The first option was not favored because of its irreversible nature. The second option was the chosen one, but it was not carried out, because the bridge collapsed five days after the studies were concluded.

Collapse

The wind-induced collapse occurred on November 7, 1940, at 11:00 a.m. (Pacific Time), because of a physical phenomenon known as aeroelastic flutter.

Leonard Coatsworth, a Tacoma News Tribune editor, was the last person to drive on the bridge:

Around me I could hear concrete cracking. I started back to the car to get the dog, but was thrown before I could reach it. The car itself began to slide from side to side on the roadway. I decided the bridge was breaking up and my only hope was to get back to shore."

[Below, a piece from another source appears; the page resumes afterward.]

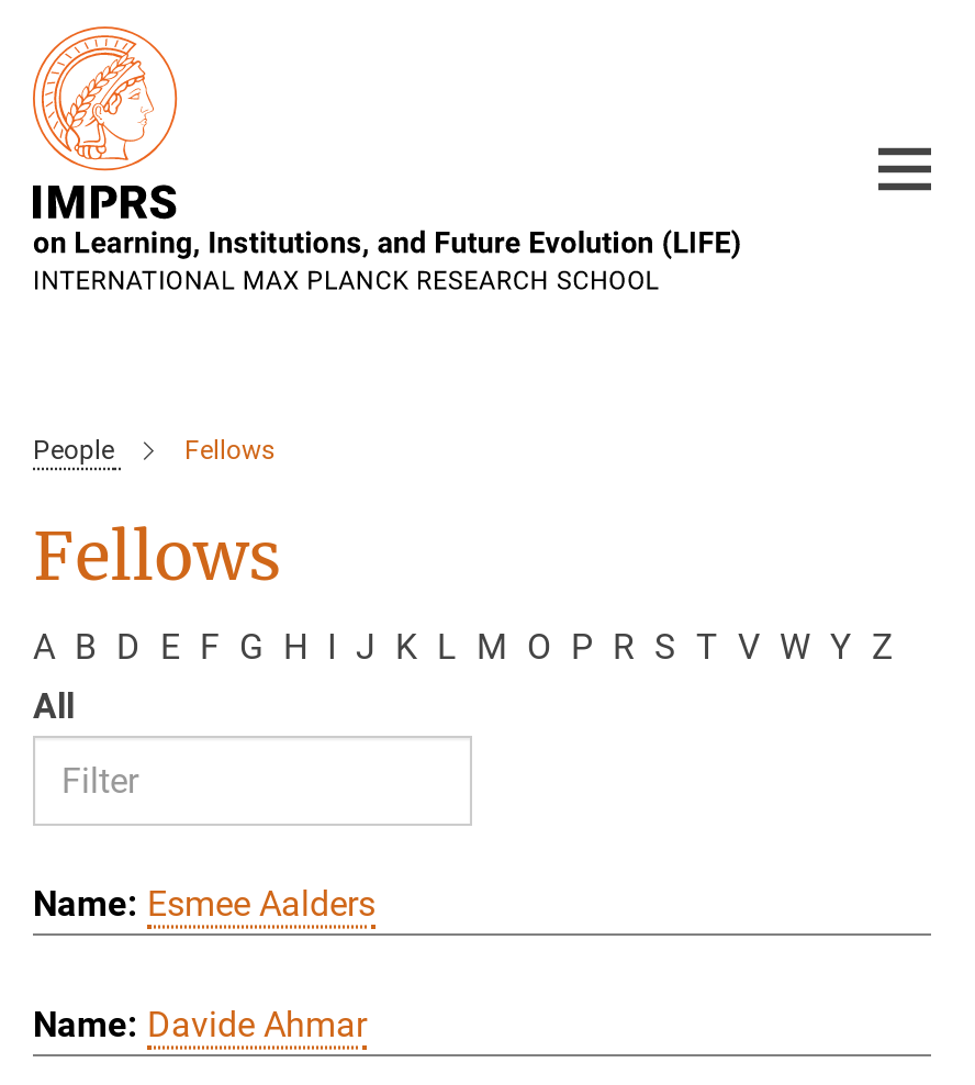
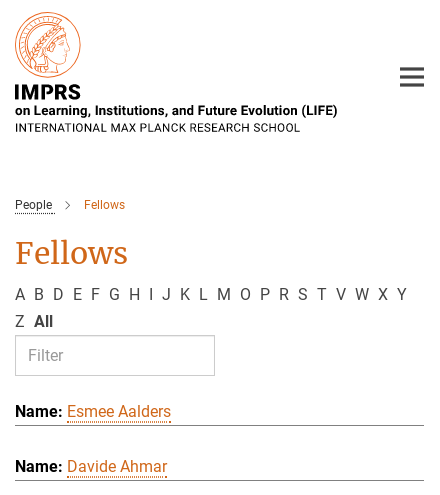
[33,626,894,727] A B D E F G H I J K L M O P R S T V W Y Z | All -> [15,285,407,331] A B D E F G H I J K L M O P R S T V W X Y | Z All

"On hands and knees most of the time, I crawled 500 yards or more to the towers… My breath was coming in gasps; my knees were raw and bleeding, my hands bruised and swollen from gripping the concrete curb… Toward the last, I risked rising to my feet and running a few yards at a time… Safely back at the toll plaza, I saw the bridge in its final collapse and saw my car plunge into the Narrows.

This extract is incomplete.